Un día roto, de la noche a la mañana

Actualizado
  • 18/05/2014 02:00
Creado
  • 18/05/2014 02:00
No diré (a lo Borges) que la mañana era unánime; porque en realidad la mañana era discordante, inconforme

Una mañana dispersa, quebrada; la mañana era una vidrio al que le acababan de tirar una piedra en el justo centro. Una mañana rota, fragmentada, hecha añicos. Pero ella se levantó, para llevarle la contraria a la mañana, firme y compacta.

Se puso en pie toda determinación y fuerza. La miré a los ojos y lo supe de inmediato. Se fue al baño sin mirarme. Yo me quedé en la cama, remolineando dentro de las sábanas. Oí que se duchaba. Luego fue a la cocina y regresó envuelta en una toalla con una taza de café entre las manos. Se sentó frente al escritorio, cruzó las piernas (todavía tuve tiempo para apreciar su muslo, su pantorrilla y su pie) y miró los árboles del patio trasero.

Los gatos entraron. Ella los acarició y los apapachó en su regazo sin dejar de mirar el patio, las ramas, la mañana despedazada, la mañana toda naranja y canto de gallo. Yo la miraba por entre las sábanas, en silencio. Sorbió un poco de café y sopló el líquido caliente. Luego me miró y me guiñó el ojo. Sonrió. Sonrió rota. En el acto me desarropé y permanecí sentado sobre la cama. Ella me miró, tomó de la taza y me volvió a sonreír. Yo la miré e hice una expresión de tristeza y comprensión.

Los gatos saltaron desde su regazo hasta el mío y empecé a acariciarlos. Las palmas de mis manos quedaron llenas de pelos grises y amarillos. Finalmente, dije: Lo harás, ¿cierto? Ella asintió sin decir palabra y volvió a beber de la taza. Descruzó las piernas. Nuevamente miré su muslo, su pantorrilla, su pie.
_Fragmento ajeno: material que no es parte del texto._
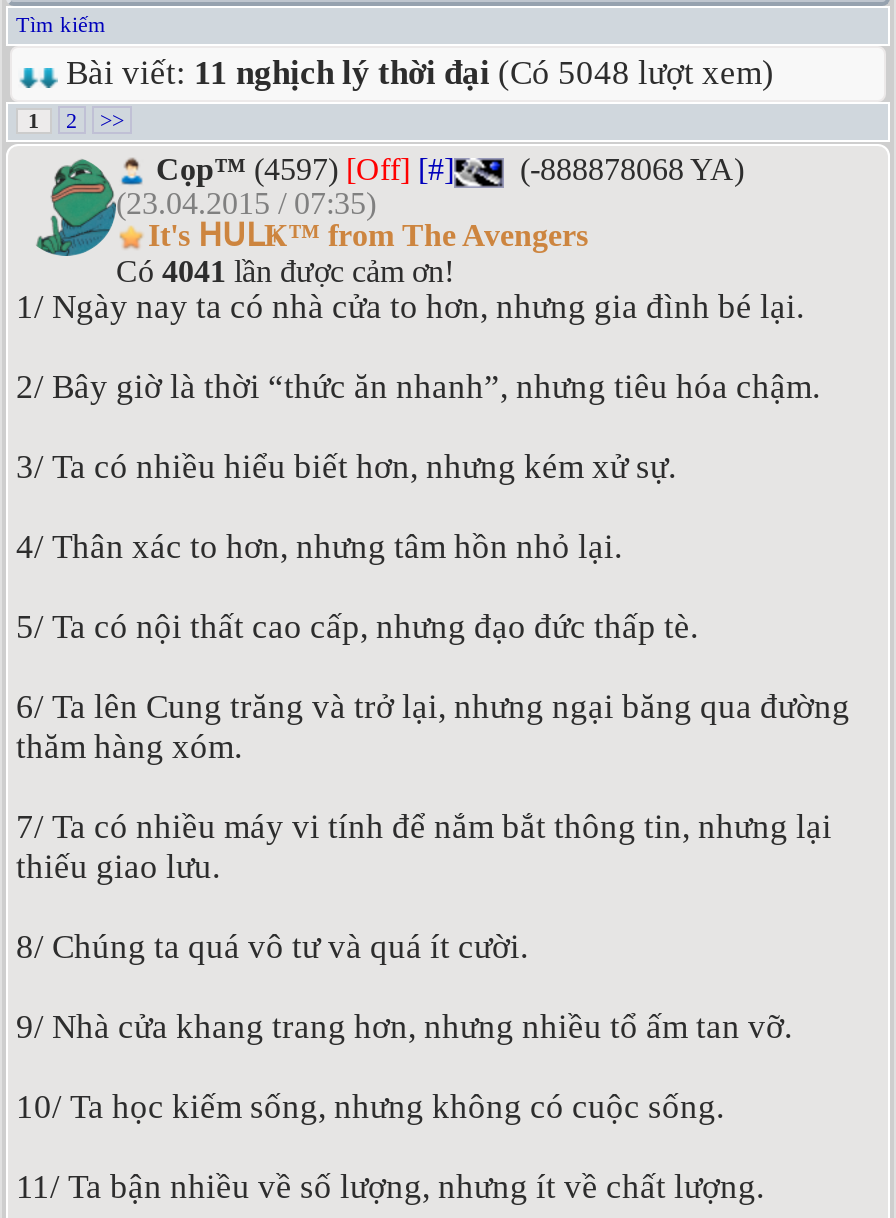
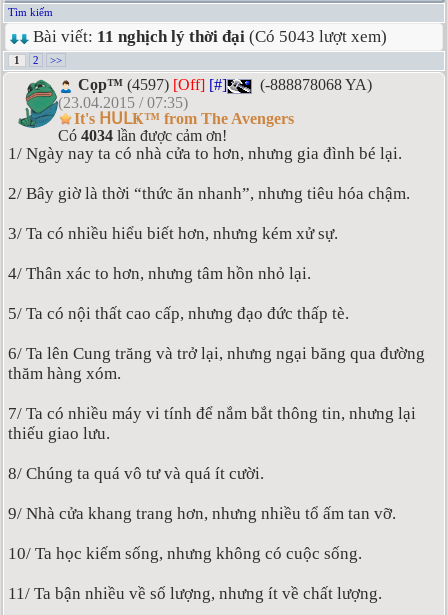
[58,55,774,93] Bài viết: 11 nghịch lý thời đại (Có 5048 lượt xem) -> [29,27,387,46] Bài viết: 11 nghịch lý thời đại (Có 5043 lượt xem)
[116,254,454,288] Có 4041 lần được cảm ơn! -> [58,127,227,144] Có 4034 lần được cảm ơn!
Me paré de la cama y fui hacia ella.

Los gatos se apoderaron de las sábanas. Cuando estuve frente a ella, su cabeza me quedó a la altura del abdomen. Me miró fijamente y bebió de la taza una vez más, luego la llevó hasta mi boca y con los ojos me indicó que bebiera el resto. Bebí y puse la taza en el escritorio. Me incliné hacia delante y, muy cerca de su mejilla, con voz quedita le pregunté: ¿Estás segura de que quieres hacerlo? Le había preguntado, como siempre me pasaba con ella, sabiendo la respuesta de antemano.

Asintió con la cabeza nuevamente. (Era una mañana desmenuzada y ella estaba resuelta a no emitir sonido alguno.) Se puso de pie sin voltear a verme y colocó en el piso el pedazo de cartón comprimido que había guardado dentro del armario durante meses, luego distribuyó las pinturas, los marcadores, el aguarrás y un montón de checheritos más a su alrededor y se arrodilló. Coloqué mi mano sobre su hombro y tuve la delicadeza de salir del cuarto.

Regresé en la noche. La noche tampoco era unánime. Tampoco era una noche quebrada. Era una noche llena de sudor y gestos. Arte. Ella dormía sobre la cama con los gatos entre las piernas. Miré el pedazo de cartón y allí el rojo, el ojo en el alfiler, el pequeño dragón accidental, los senos secos, los pezones como mordeduras. Y la lágrima negra. Su lágrima negra. Apagué la luz, aparté a los gatos y me hice un espacio en la cama junto a ella. Al poco rato sentí su mejilla sobre mi pecho y su muslo sobre mi vientre.

Nunca más me hieras, susurró. Yo fingí no haberla escuchado y volteé hacia donde estaba la pintura consciente de no poder verla en la oscuridad. Luego acaricié su cabello y miré la noche. Me sentí, entonces sí, unánime, total. Roto también. Le di un beso en la frente. Nunca más, alcancé a pensar antes de ver la mancha roja salir de la sombra.